GENERAL SANTOS CITY (MindaNews/27 July) – In his State of the Nation Address (SONA 2012) last Monday, President Benigno Simeon C. Aquino III said this of the Moro Islamic Liberation Front in relation to the ongoing Government-MILF peace negotiation:
“Even those who previously wanted to break away are seeing the effects of reform. Over the past seven months, not even a single encounter has been recorded between the military and the MILF. We recognize this as a sign of their trust. With regard to the peace process: Talks have been very open; both sides have shown trust and faith in one another. There may be times when the process can get a little complicated, but these are merely signs that we are steadily moving closer to our shared goal: Peace.”
The President, in this portion of his SONA, relates the ongoing peace negotiation to the overall peace efforts of his administration – the modernization of the military and police forces, the neutralizing of “1,772 outlaws” in the Sulu, Tawi-Tawi and Basilan; the liberation and rehabilitation of “365 barangays”; and the benefits for the soldiers and their families for “winning the peace.”
Not only by military operations is the peace being won. Reforms also do. And for this the President cites the reforms in Autonomous Region in Muslim Mindanao.
The President describes the ARMM as “a place that has long stood as a symbol of frustrated hopes.” What frustrated hopes in ARMM? Ghosts! Specifically: “Before our reforms in the ARMM began, what we had were ghost students walking to ghost schools on ghost roads, to learn from ghost teachers.” Ghastly haunted place!
OIC Governor Mujiv Hataman, on his assumption of office, found (1) “four schools … with ghost students”; (2) “teachers whose names do not appear in the list of the Professional Regulation Commission”; (3) “government workers not listed in the plantilla” and since then, “fifty-five entries have been taken off the payroll”; (4) the “scheme of regraveling roads again and again just to earn money”; (5) the “cash advances for agencies”; and, (6) “the ghosts in voters lists.”
For driving away the ghosts, the President commended Hataman: “This is why, to OIC Governor Mujiv Hataman, we can say to you: You are indeed a certified ghost buster.”
Aside: The figures cited are not frightening – do not substantiate the rhetoric.

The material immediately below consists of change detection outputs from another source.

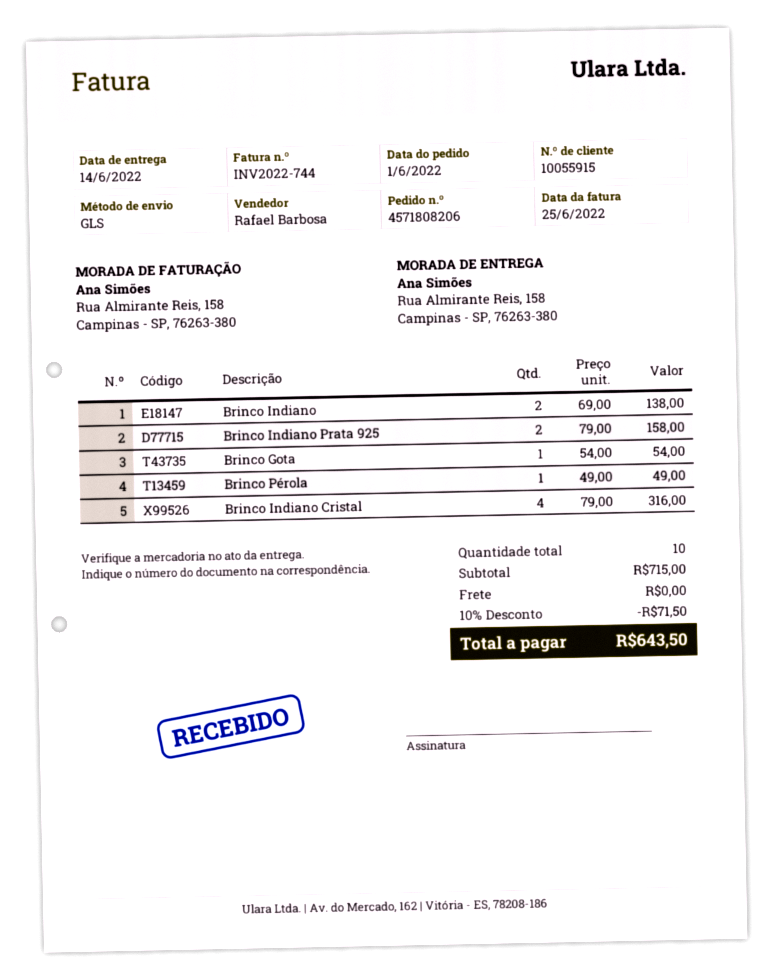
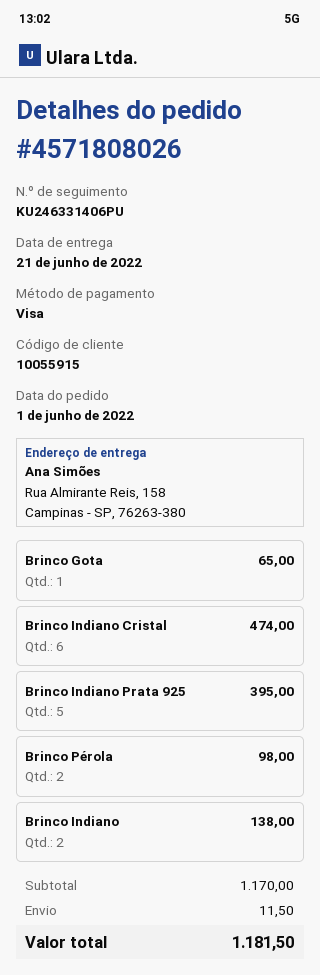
order number: 4571808206 -> 4571808026
delivery date: 2022-06-14 -> 2022-06-21
Brinco Indiano Prata 925: 2 for 158.00 -> 5 for 395.00
Brinco Gota: 1 for 54.00 -> 1 for 65.00
Brinco Pérola: 1 for 49.00 -> 2 for 98.00
Brinco Indiano Cristal: 4 for 316.00 -> 6 for 474.00
subtotal: 715.00 -> 1170.00
discount: 10% = 71.50 -> none
shipping: 0.00 -> 11.50
total: 643.50 -> 1181.50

Then the President enumerates what his administration has put in the place of ghosts:
First: As immediate reforms: (1) real housing, bridges, and learning centers for Badjaos in Basilan; (2) community-based hatcheries, nets, materials to grow seaweeds, and seedlings that have benefited 2,588 fishermen; (3) certified seeds, gabi seedlings, cassava, rubber, and trees that are bearing fruit for 145,121 farmers.
Second: More will be done: (1) 183 million pesos has been set aside for the fire stations; (2) 515 million pesos for clean drinking water; (3) 551.9 million pesos for healthcare equipment; (4) 691.9 million pesos for daycare centers; and (5) 2.85 billion pesos for the roads and bridges across the region.
The President clarified: “These are just some of the things that will be afforded by the aggregate 8.59 billion pesos the national government has granted the ARMM. Also, allow me to clarify: This does not include the yearly support that they receive, which in 2012 reached 11.7 billion pesos.”
MILF Seeing, Convinced
The Aquino government has proposed a “Reformed ARMM” as the centerpiece of the political settlement it is willing to grant the MILF and has invited the MILF as a partner in the reform process. Hataman assumed office on December 21, 2011; hence, the reform has been going on for the last seven months. Of its significance, the President told the nation, without specifically mentioning the MILF: “Even those who previously wanted to break away are seeing the effects of reform.”
Specifically, “Over the past seven months, not even a single encounter has been recorded between the military and the MILF. We recognize this as a sign of their trust.” The reforms so far done in the ARMM have won for the government the MILF’s trust.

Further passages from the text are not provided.